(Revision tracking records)
○ ○ ○ ○
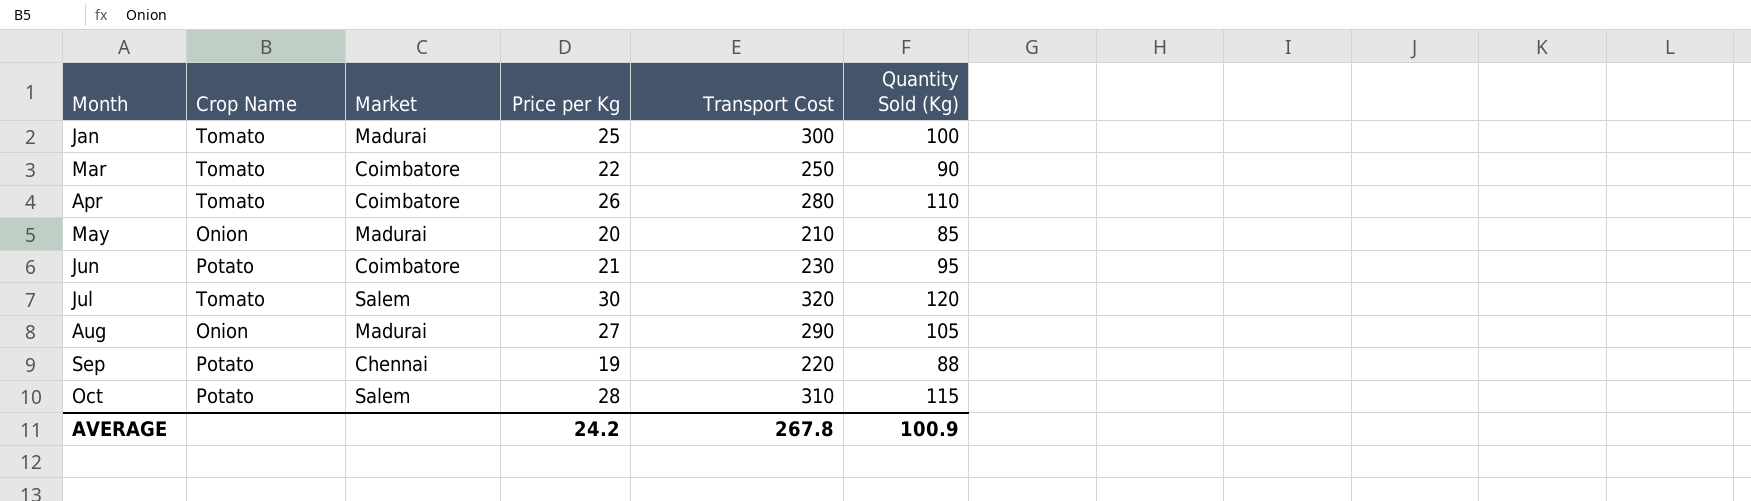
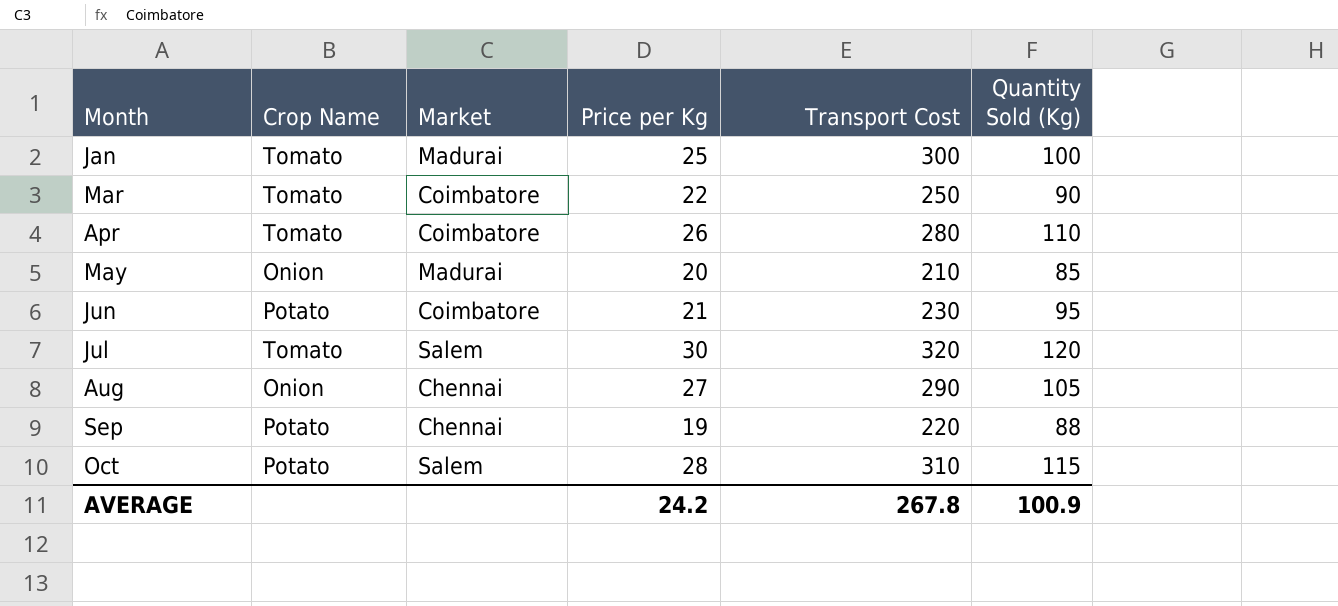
Aug | Market: Madurai -> Chennai

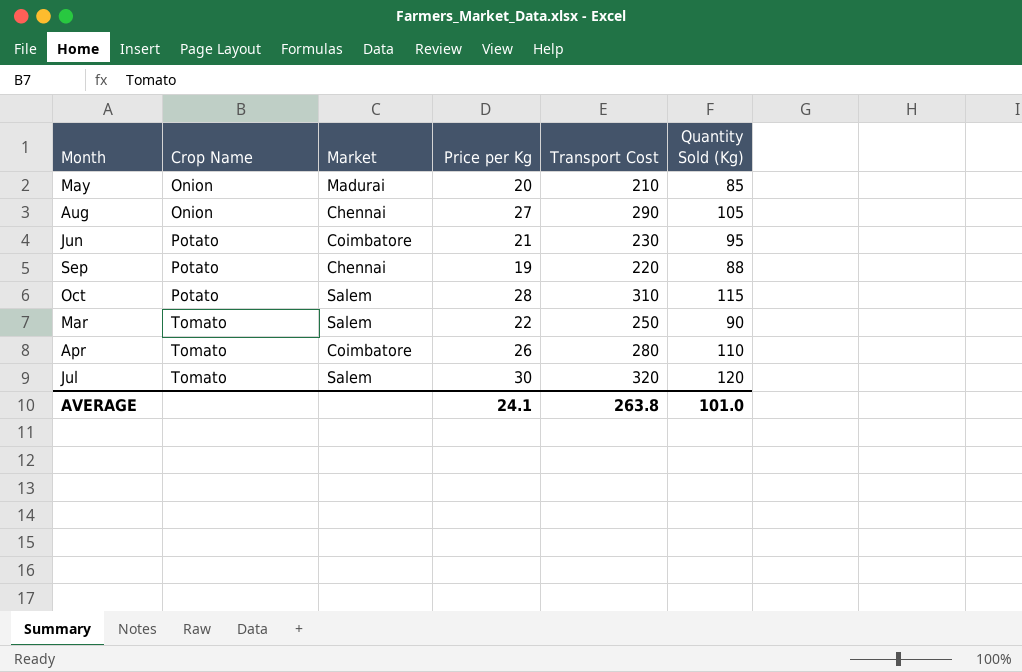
row order: Month ascending -> Crop Name ascending
row Jan: Tomato | Madurai | 25 | 300 | 100 -> none
Mar | Market: Coimbatore -> Salem
AVERAGE | Price per Kg: 24.2 -> 24.1
AVERAGE | Transport Cost: 267.8 -> 263.8
AVERAGE | Quantity Sold (Kg): 100.9 -> 101.0

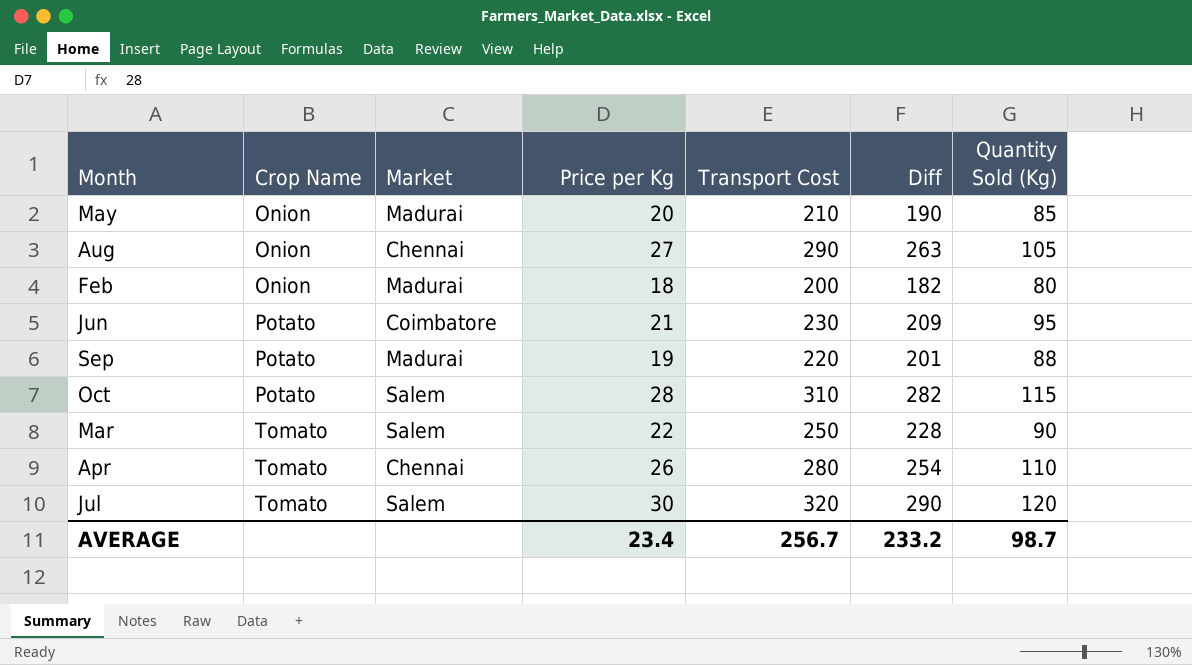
column Diff | formula: none -> [Transport Cost] - [Price per Kg]
row Feb: none -> Onion | Madurai | 18 | 200 | 182 | 80
Sep | Market: Chennai -> Madurai
Apr | Market: Coimbatore -> Chennai
AVERAGE | Price per Kg: 24.1 -> 23.4
AVERAGE | Transport Cost: 263.8 -> 256.7
AVERAGE | Quantity Sold (Kg): 101.0 -> 98.7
○ ○ ○ ○
Copy the data word for word, no pictures.

Aug | Market: Madurai -> Chennai

row order: Month ascending -> Crop Name ascending
row Jan: Tomato | Madurai | 25 | 300 | 100 -> none
Mar | Market: Coimbatore -> Salem
AVERAGE | Price per Kg: 24.2 -> 24.1
AVERAGE | Transport Cost: 267.8 -> 263.8
AVERAGE | Quantity Sold (Kg): 100.9 -> 101.0

column Diff | formula: none -> [Transport Cost] - [Price per Kg]
row Feb: none -> Onion | Madurai | 18 | 200 | 182 | 80
Sep | Market: Chennai -> Madurai
Apr | Market: Coimbatore -> Chennai
AVERAGE | Price per Kg: 24.1 -> 23.4
AVERAGE | Transport Cost: 263.8 -> 256.7
AVERAGE | Quantity Sold (Kg): 101.0 -> 98.7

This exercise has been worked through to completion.